Je me suis réveillée samedi avec 39,5 de fièvre, un vrai mal de gorge et des courbatures. Ca n’allait vraiment pas bien. Direction la clinique. Diagnostic : angine avec début de bronchite.
Je vous raconte l’épisode. J’arrive à la clinique vers 11h45. Je demande à la réceptionniste si un médecin est de garde. Dans une lenteur africaine, la dame me répond que 3 ou 4 personnes attendent déjà. Après une pause dans la phrase, elle me dit qu’un deuxième médecin devrait arriver à midi … Inch’Allah ! Je comprends que ça peut être long mais dans mon état, je n’ai pas le choix. Je m'assois et je prends mon mal en patience. A midi pile, le docteur, une jeune femme très efficace, me reçoit, m’ausculte avec attention, me prescrit la médication nécessaire et le test de la goutte épaisse pour détecter un éventuel palu ainsi qu’un test sanguin complet pour m’assurer que le mal ne viendrait pas d’ailleurs. Pour cela, elle m’envoie dans une autre clinique. Je prends un taxi collectif (vieille bagnole verte qui roule on se demande comment). Je paye la course 200 FCFA, passe les tests et reprends un autre taxi pour me rendre cette fois-ci à la pharmacie. Je négocie la course. Encore. Tout se marchande ici, même à 39 de fièvre. Je tente de garder l’esprit clair. Pas évident. La nuit déjà je délire, me réveillant en sueur, perdue entre le Québec, la France et l’Afrique.

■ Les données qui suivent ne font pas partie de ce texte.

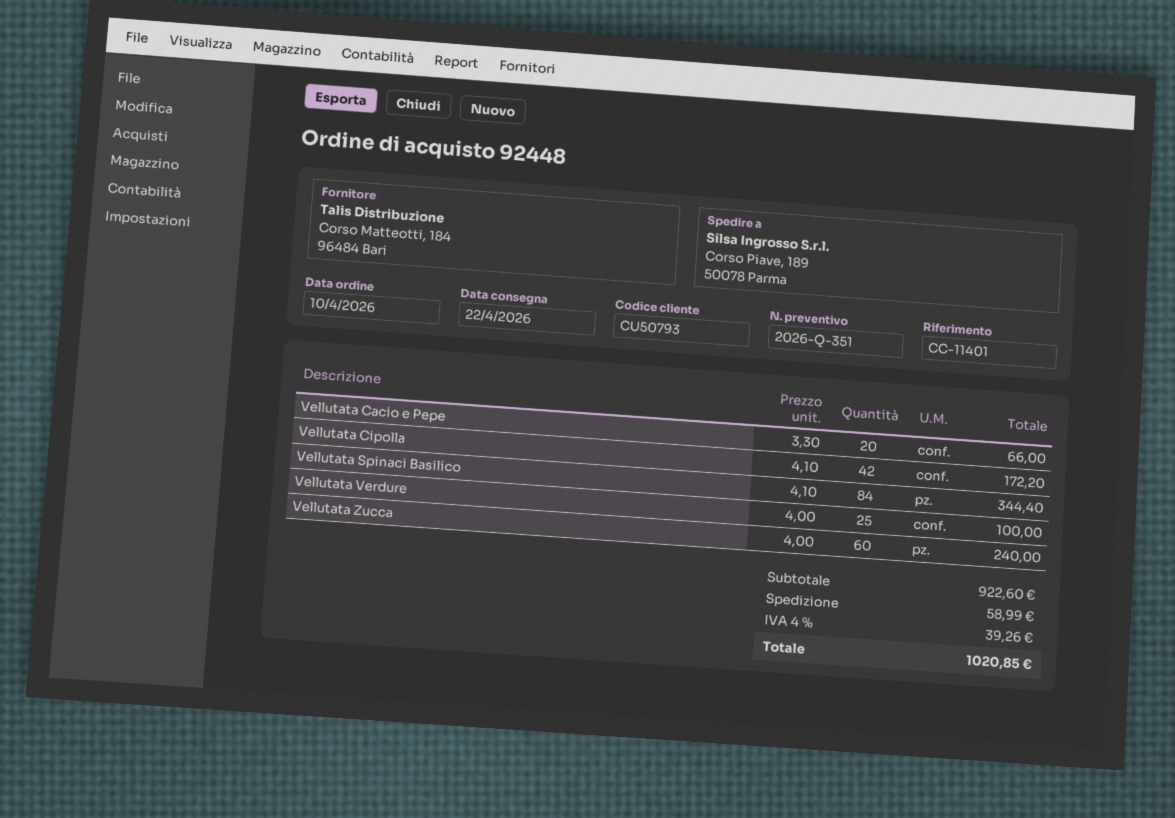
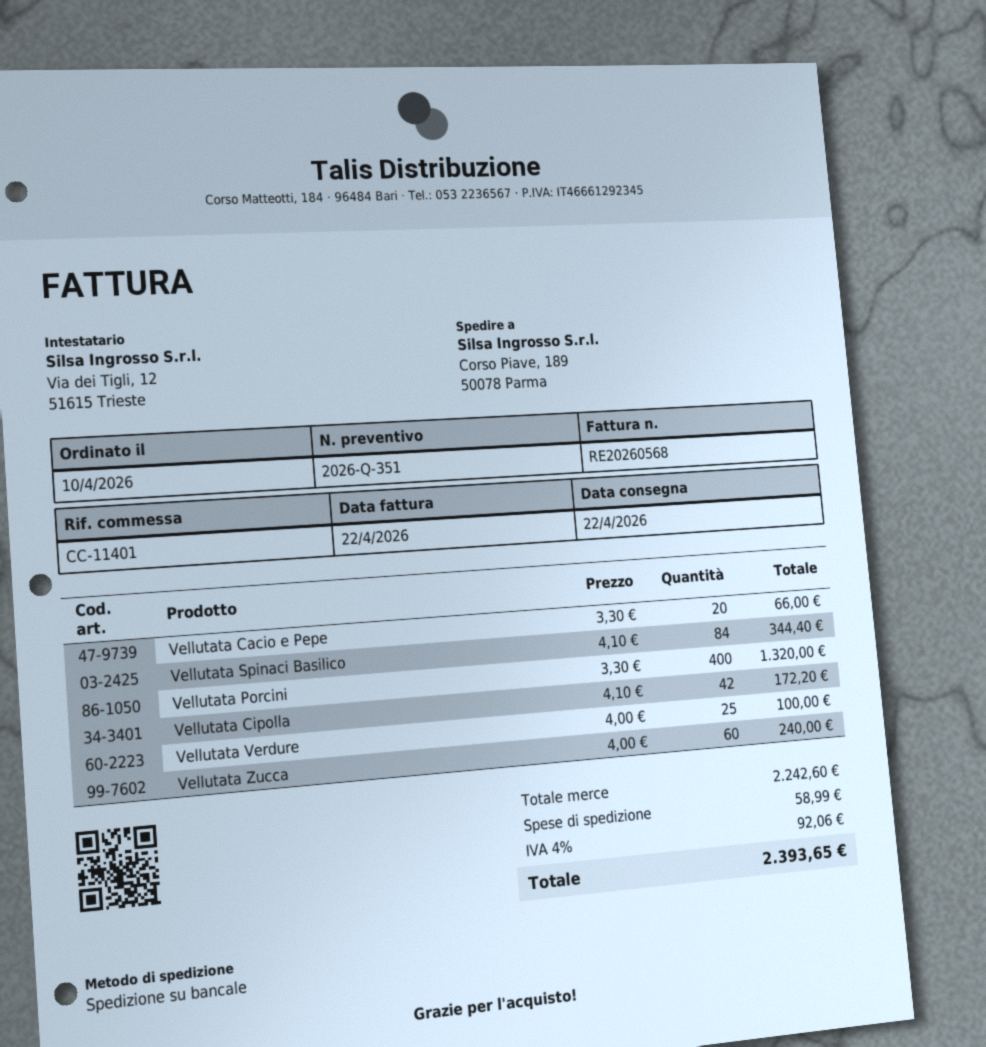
Vellutata Porcini: none -> 400 x 3.30 = 1320.00
subtotal: 922.60 -> 2242.60
tax: 4% = 39.26 -> 4% = 92.06
total: 1020.85 -> 2393.65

A 16h, je retourne chercher mes tests. Heureusement, et comme je m’y attendais, tout est correct. Je me traite donc aux antibiotiques et rattrape la fatigue en dormant 12 heures par jour. Aujourd’hui dimanche, ça va beaucoup mieux. J’ai même pu profiter d’une petite baignade et parfaire mon langage d’expat autour de la piscine.
Dans tout ça, j’ai eu le temps et l’énergie d’investir dans une moto pour me déplacer seule dans cette grande ville de Ouaga. Je dois dire que je suis assez fière de moi. J’ai réussi à me rendre aux endroits voulus, sans me perdre, me faufilant parmi les autres motos, vélos, autos, piétons, charrues, etc. Un immense bordel presque indescriptible. Il faut le vivre pour le comprendre. En tout cas, je reste en mode apprentissage en commençant à trouver mes repères. La vie est ici, à un autre rythme.